(WHAT IS BEING ASKED)
In the records below, find the line that contains "Official arsenal 2024" and the line that contains "total: 8720.06 -> 9599.99", then retype exactly those two lines and every line between them.

(RECORDS SUPPLIED)
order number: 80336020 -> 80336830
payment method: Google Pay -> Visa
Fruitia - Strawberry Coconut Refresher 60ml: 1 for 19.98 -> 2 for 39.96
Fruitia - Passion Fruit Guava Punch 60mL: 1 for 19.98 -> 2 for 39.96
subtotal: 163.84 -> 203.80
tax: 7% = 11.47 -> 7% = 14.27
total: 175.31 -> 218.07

--

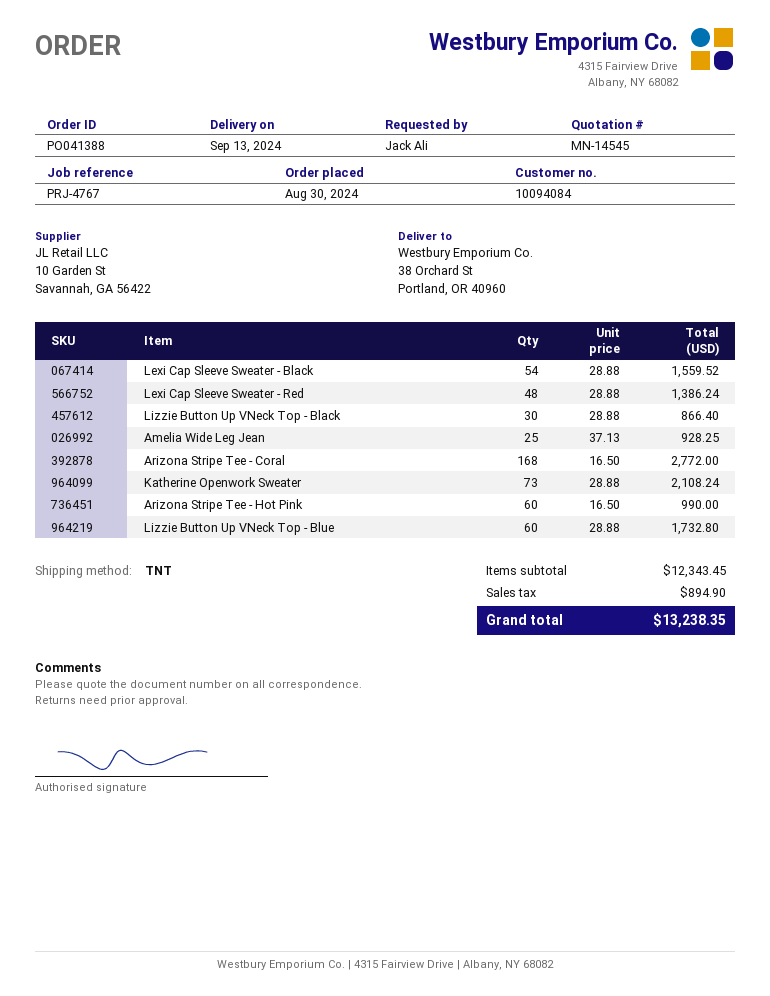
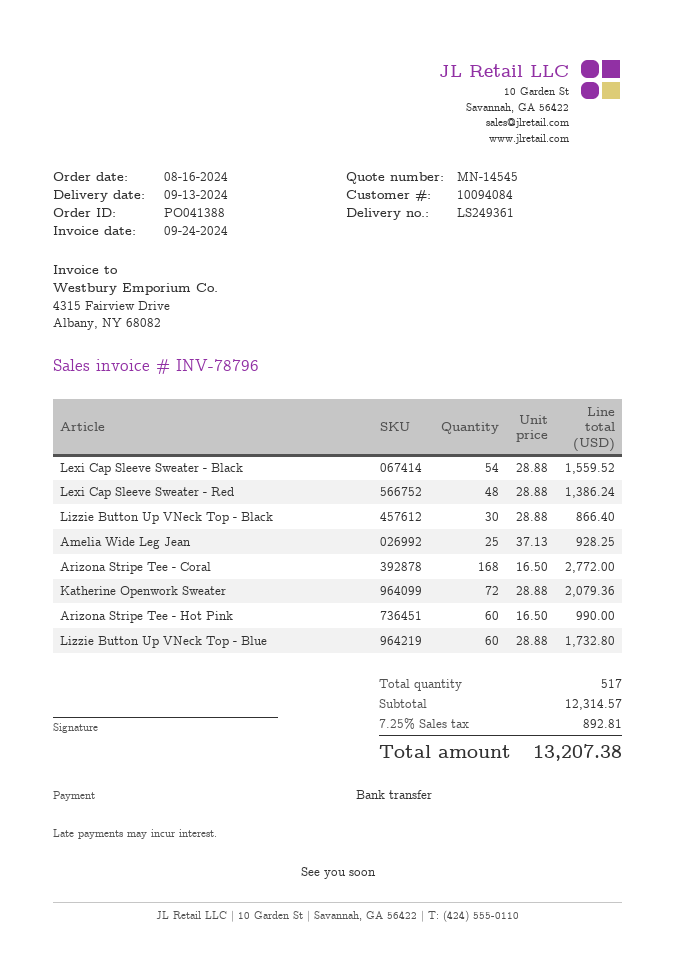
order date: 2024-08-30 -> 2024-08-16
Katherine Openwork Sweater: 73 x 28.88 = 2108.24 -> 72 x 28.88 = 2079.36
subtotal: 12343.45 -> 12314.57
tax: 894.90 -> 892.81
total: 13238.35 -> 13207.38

---

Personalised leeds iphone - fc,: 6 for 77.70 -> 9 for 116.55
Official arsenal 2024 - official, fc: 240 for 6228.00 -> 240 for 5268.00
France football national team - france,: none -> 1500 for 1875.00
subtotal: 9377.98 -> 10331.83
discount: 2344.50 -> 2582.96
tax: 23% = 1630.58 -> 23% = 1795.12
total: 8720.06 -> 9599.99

(EXERCISE OUTPUT)
Official arsenal 2024 - official, fc: 240 for 6228.00 -> 240 for 5268.00
France football national team - france,: none -> 1500 for 1875.00
subtotal: 9377.98 -> 10331.83
discount: 2344.50 -> 2582.96
tax: 23% = 1630.58 -> 23% = 1795.12
total: 8720.06 -> 9599.99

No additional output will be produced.